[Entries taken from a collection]
···
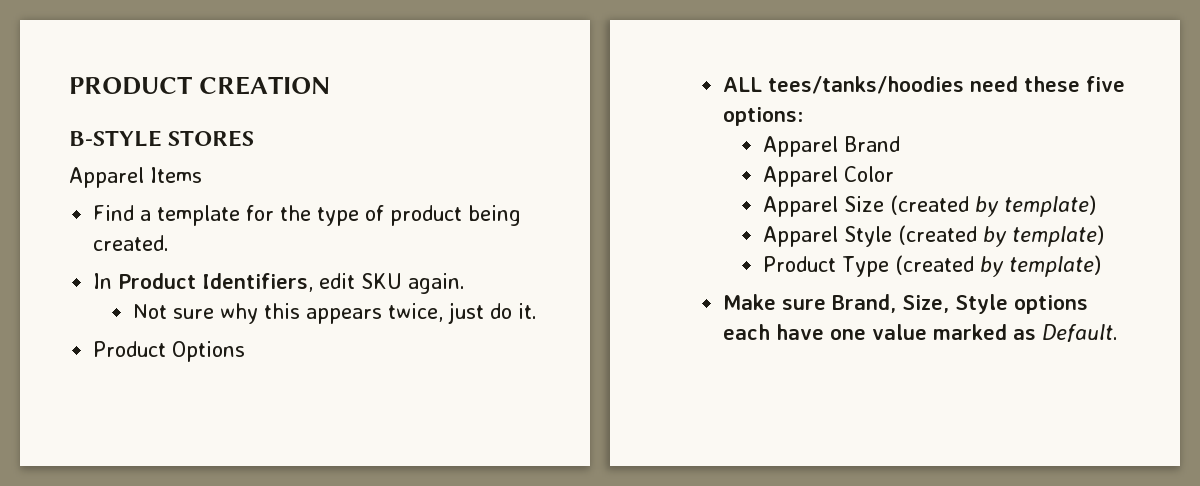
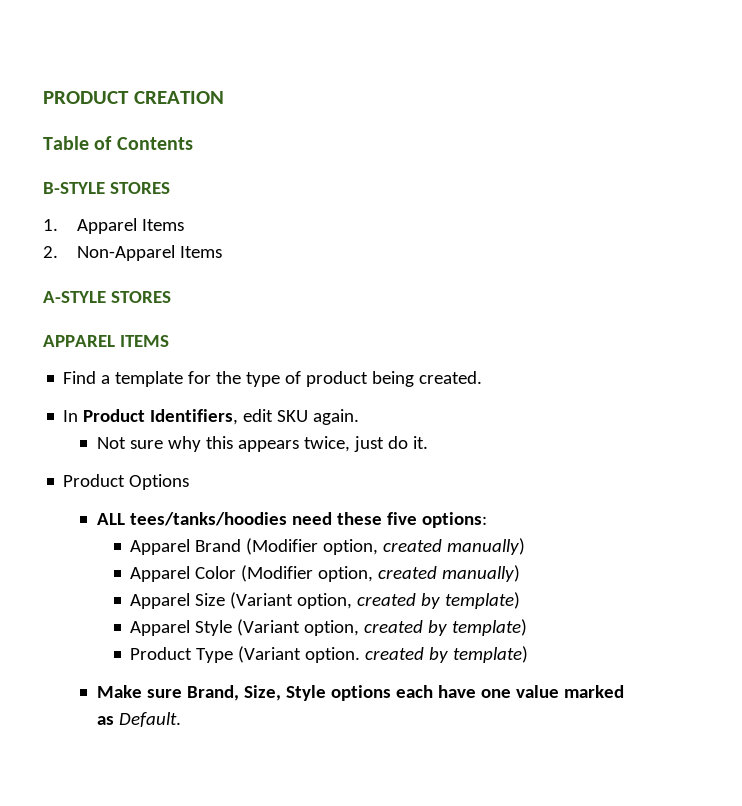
+ Table of Contents
- Apparel Items
+ 1. Apparel Items
+ 2. Non-Apparel Items
+ A-STYLE STORES
+ APPAREL ITEMS
- Apparel Brand
- Apparel Color
+ Apparel Brand (Modifier option, created manually)
+ Apparel Color (Modifier option, created manually)
- Apparel Size (created by template)
+ Apparel Size (Variant option, created by template)
- Apparel Style (created by template)
+ Apparel Style (Variant option, created by template)
- Product Type (created by template)
+ Product Type (Variant option. created by template)

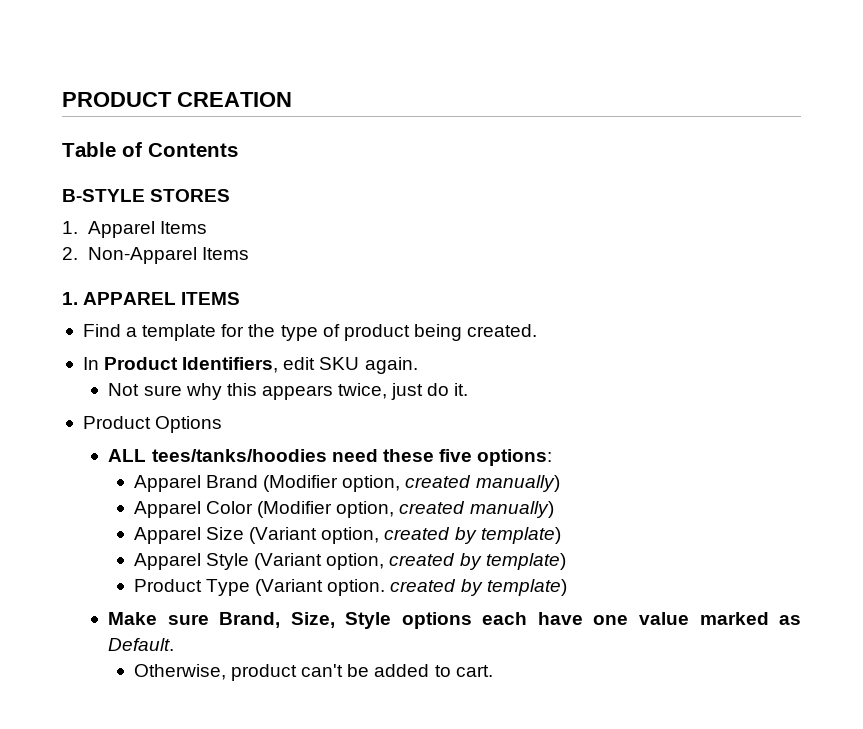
- A-STYLE STORES
- APPAREL ITEMS
+ 1. APPAREL ITEMS
+ Otherwise, product can't be added to cart.

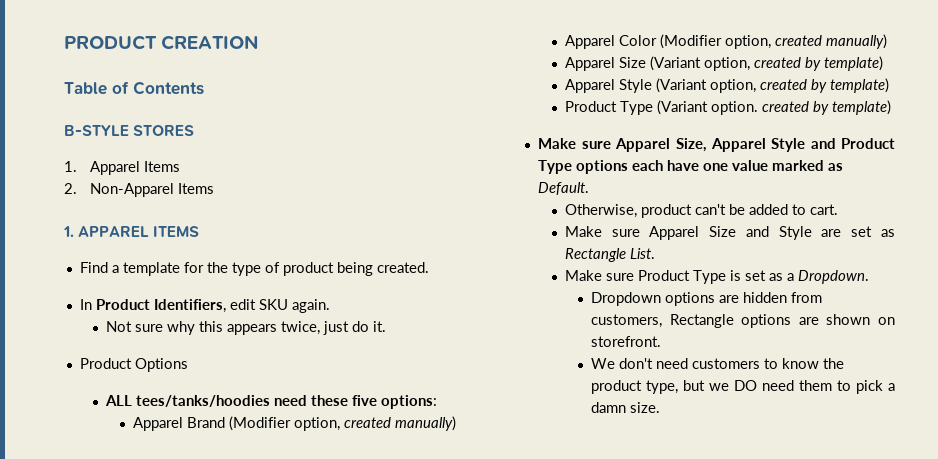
- Make sure Brand, Size, Style options each have one value marked as Default.
+ Make sure Apparel Size, Apparel Style and Product Type options each have one value marked as Default.
+ Make sure Apparel Size and Style are set as Rectangle List.
+ Make sure Product Type is set as a Dropdown.
+ Dropdown options are hidden from customers, Rectangle options are shown on storefront.
+ We don't need customers to know the product type, but we DO need them to pick a damn size.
···
**What to work on:**
Wherever the word "Modifier" turns up in the records, copy out the line it is on.

**Output of the exercise:**
+ Apparel Brand (Modifier option, created manually)
+ Apparel Color (Modifier option, created manually)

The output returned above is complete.